This repository provides implementations of blocked Bloom filters for C, C++, and Java. These filters use slightly more space than traditional Bloom filters but are much faster.
Example usage in C:
#include <filter/block.h>
unsigned ndv = 1000000;
double fpp = 0.0065;
uint64_t hash = 0xfeedbadbee52b055;
libfilter_block filter;
unsigned bytes = libfilter_block_bytes_needed(ndv, fpp);
libfilter_block_init(bytes, &filter);
libfilter_block_add_hash(hash, &filter);
assert(libfilter_block_find_hash(hash, &filter));
libfilter_block_destruct(&filter);
in C++:
#include <filter/block.hpp>
unsigned ndv = 1000000;
double fpp = 0.0065;
uint64_t hash = 0xfeedbadbee52b055;
auto filter = filter::BlockFilter::CreateWithNdvFpp(ndv, fpp);
filter.InsertHash(hash);
assert(filter.FindHash(hash));
in Java
import com.github.jbapple.libfilter.BlockFilter;
int ndv = 1000000;
double fpp = 0.0065;
long hash = (((long) 0xfeedbadb) << 32) | (long) 0xee52b055;
BlockFilter = BlockFilter.CreateWithNdvFpp(ndv, fpp);
filter.AddHash64(hash);
assert filter.FindHash64(hash)
To install:
make
# probably needs a sudo:
make install
make java-world
mvn -f ./java/ install -Dmaven.test.skip=true
[optional: copy java/target/libfilter-*.jar to your classpath]

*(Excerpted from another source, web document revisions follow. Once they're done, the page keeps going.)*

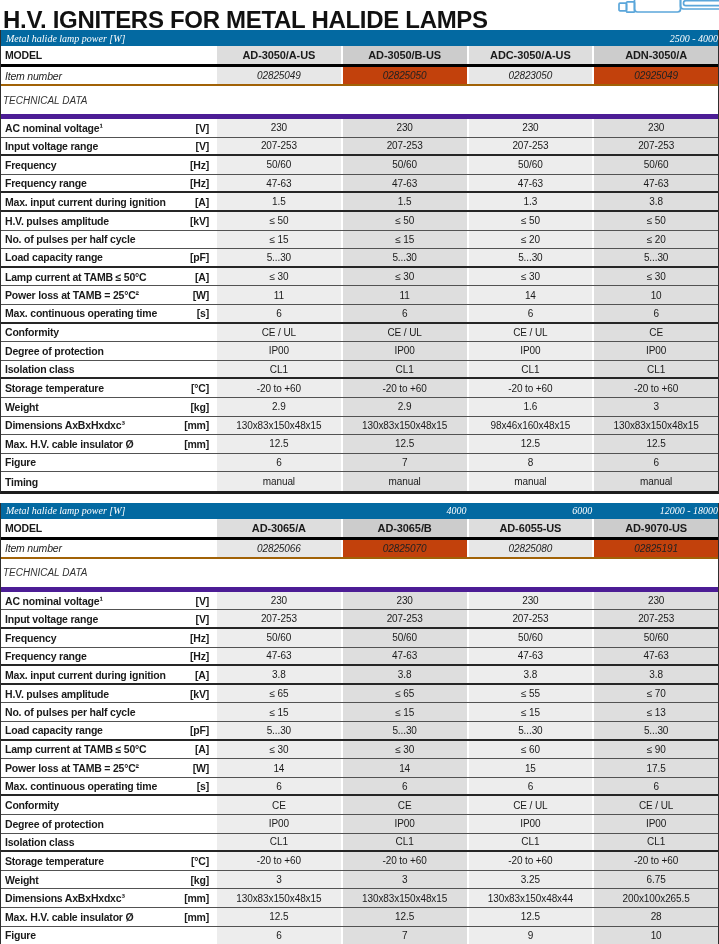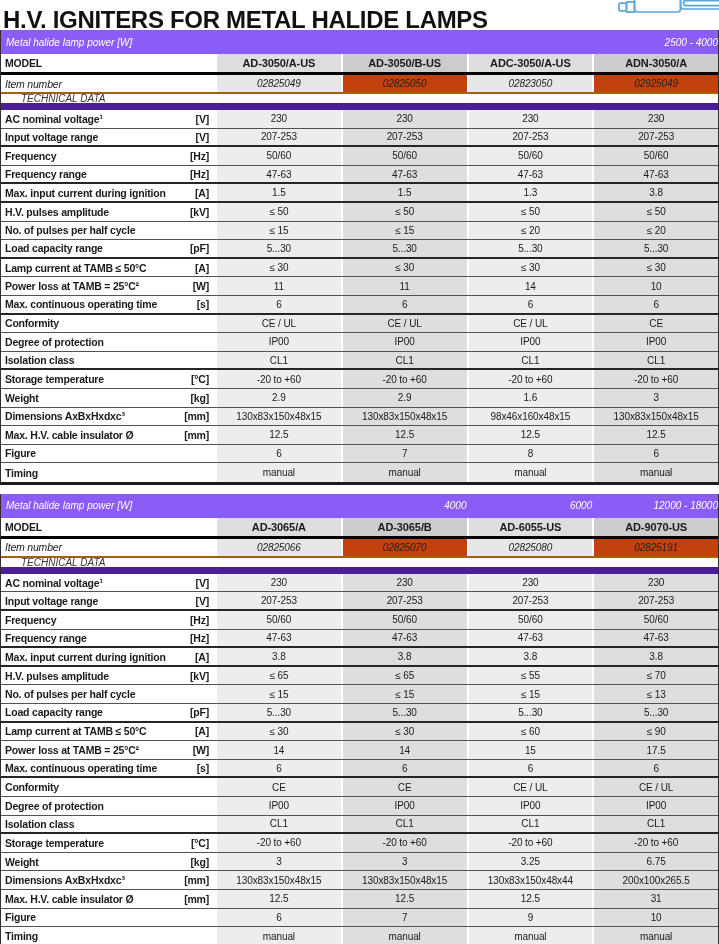--- a/index.html
+++ b/index.html
@@ -26,36 +26,37 @@
     border-left: 1px solid #2e2e2e;
     border-right: 1px solid #2e2e2e;
     border-bottom: 3px solid #1d1d1d;
   }
   .ds-table + .ds-table { margin-top: 9px; }
 
   .grid { display: grid; grid-template-columns: 214px 1fr 1fr 1fr 1fr; align-items: stretch; }
 
   
   .band {
-    background: #8b5cf6; color: #fff;
-    height: 24px; font-size: 10px; font-style: italic;
+    background: #0369a1; color: #fff;
+    height: 16px; font-size: 10px; font-style: italic;
     align-items: center;
+    font-family: Liberation Serif, serif;
   }
   .band-label { padding-left: 5px; }
   .band-value { text-align: right; }
 
   
   .model-row { height: 21px; font-size: 11px; font-weight: bold; border-bottom: 3px solid #000; }
   
   .item-row { height: 19px; font-size: 10px; font-style: italic; border-bottom: 2px solid #a16207; color: #222; }
   
   .tech-row {
-    height: 16px; font-size: 10px; font-style: italic; color: #333;
-    display: flex; align-items: center; padding-left: 20px;
-    border-bottom: 7px solid #4c1d95;
+    height: 33px; font-size: 10px; font-style: italic; color: #333;
+    display: flex; align-items: center; padding-left: 2px;
+    border-bottom: 5px solid #4c1d95;
   }
 
   
   .spec-row { height: 18.6px; border-bottom: 1px solid #525252; font-size: 10px; }
   .spec-row.heavy { border-bottom: 2px solid #262626; }
   .spec-row:last-child { border-bottom: none; }
 
   .lbl {
     display: flex; align-items: center; justify-content: space-between;
     padding: 0 6px 0 4px; background: #fff;
@@ -501,21 +502,21 @@
           <div class="cell codd">200x100x265.5</div>
         </div>
         <div class="grid spec-row">
           <div class="lbl">
             <span class="lab">Max. H.V. cable insulator Ø</span>
             <span class="unit">[mm]</span>
           </div>
           <div class="cell ceven">12.5</div>
           <div class="cell codd">12.5</div>
           <div class="cell ceven">12.5</div>
-          <div class="cell codd">31</div>
+          <div class="cell codd">28</div>
         </div>
         <div class="grid spec-row">
           <div class="lbl">
             <span class="lab">Figure</span>
           </div>
           <div class="cell ceven">6</div>
           <div class="cell codd">7</div>
           <div class="cell ceven">9</div>
           <div class="cell codd">10</div>
         </div>

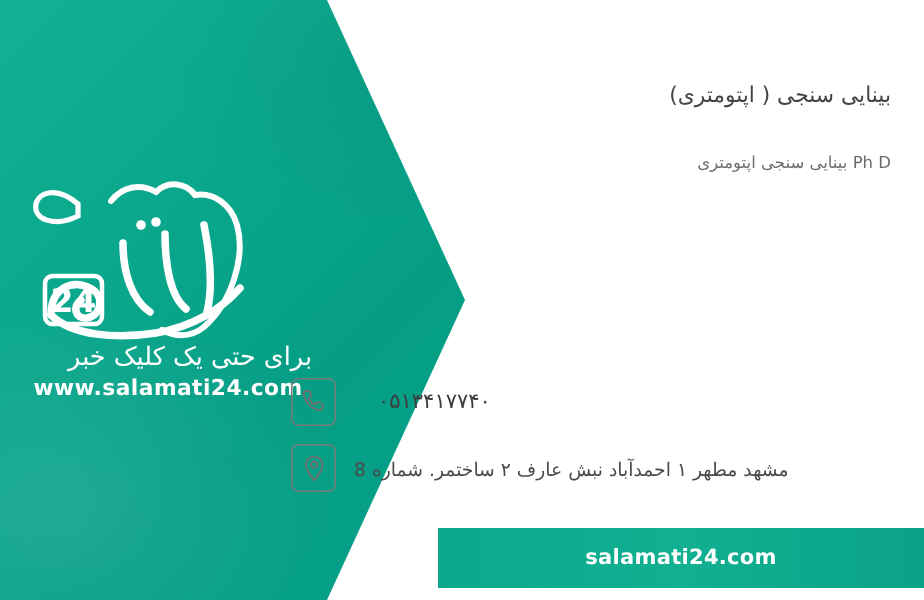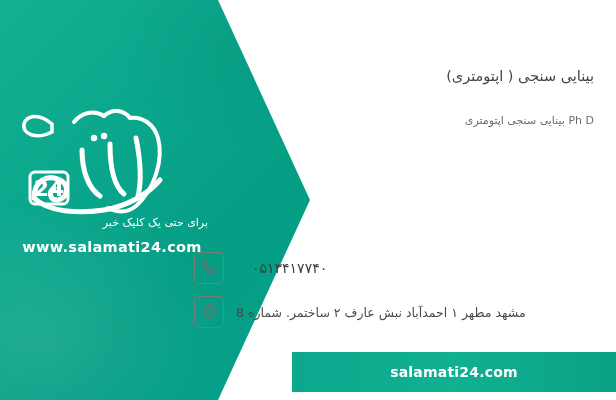--- a/index.html
+++ b/index.html
@@ -53,21 +53,21 @@
     color: #ffffff;
     font-size: 14px;
     font-weight: bold;
     letter-spacing: 0.2px;
     font-family: "DejaVu Sans", "Liberation Sans", sans-serif;
   }
   
   .logo-wrap {
     position: absolute;
     left: 8px;
-    top: 94px;
+    top: 106px;
     width: 206px;
     height: 175px;
     color: #ffffff;
   }
   .logo-svg {
     position: absolute;
     left: 0;
     top: 0;
   }
   .logo-url {
@@ -80,42 +80,42 @@
     font-size: 14.5px;
     font-weight: bold;
     letter-spacing: 0.3px;
     font-family: "DejaVu Sans", "Liberation Sans", sans-serif;
   }
   .logo-tag {
     position: absolute;
     right: 6px;
     top: 122px;
     color: #ffffff;
-    font-size: 11px;
+    font-size: 17px;
     direction: rtl;
     font-family: "DejaVu Sans", "Liberation Sans", sans-serif;
   }
   
   .right-col {
     position: absolute;
     right: 22px;
     top: 34px;
     width: 360px;
     text-align: right;
     direction: rtl;
   }
   .doc-name {
     color: #17957f;
     font-size: 24px;
     font-weight: bold;
     line-height: 1.3;
     font-family: "DejaVu Sans", "Liberation Sans", sans-serif;
   }
   .specialty {
-    margin-top: 34px;
+    margin-top: 22px;
     color: #444444;
     font-size: 14.5px;
     font-family: "DejaVu Sans", "Liberation Sans", sans-serif;
   }
   .degree {
     margin-top: 30px;
     color: #6c6c6c;
     font-size: 11px;
     font-family: "DejaVu Sans", "Liberation Sans", sans-serif;
   }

Block filters are most space-efficient at around 11.5 bits per distinct value, which produces a false positive probability of 0.65%. A traditional Bloom filter would only need 10.5 bits per distinct value to achieve that same false positive probability, while a cuckoo filter would need 10.7 bits per distinct value.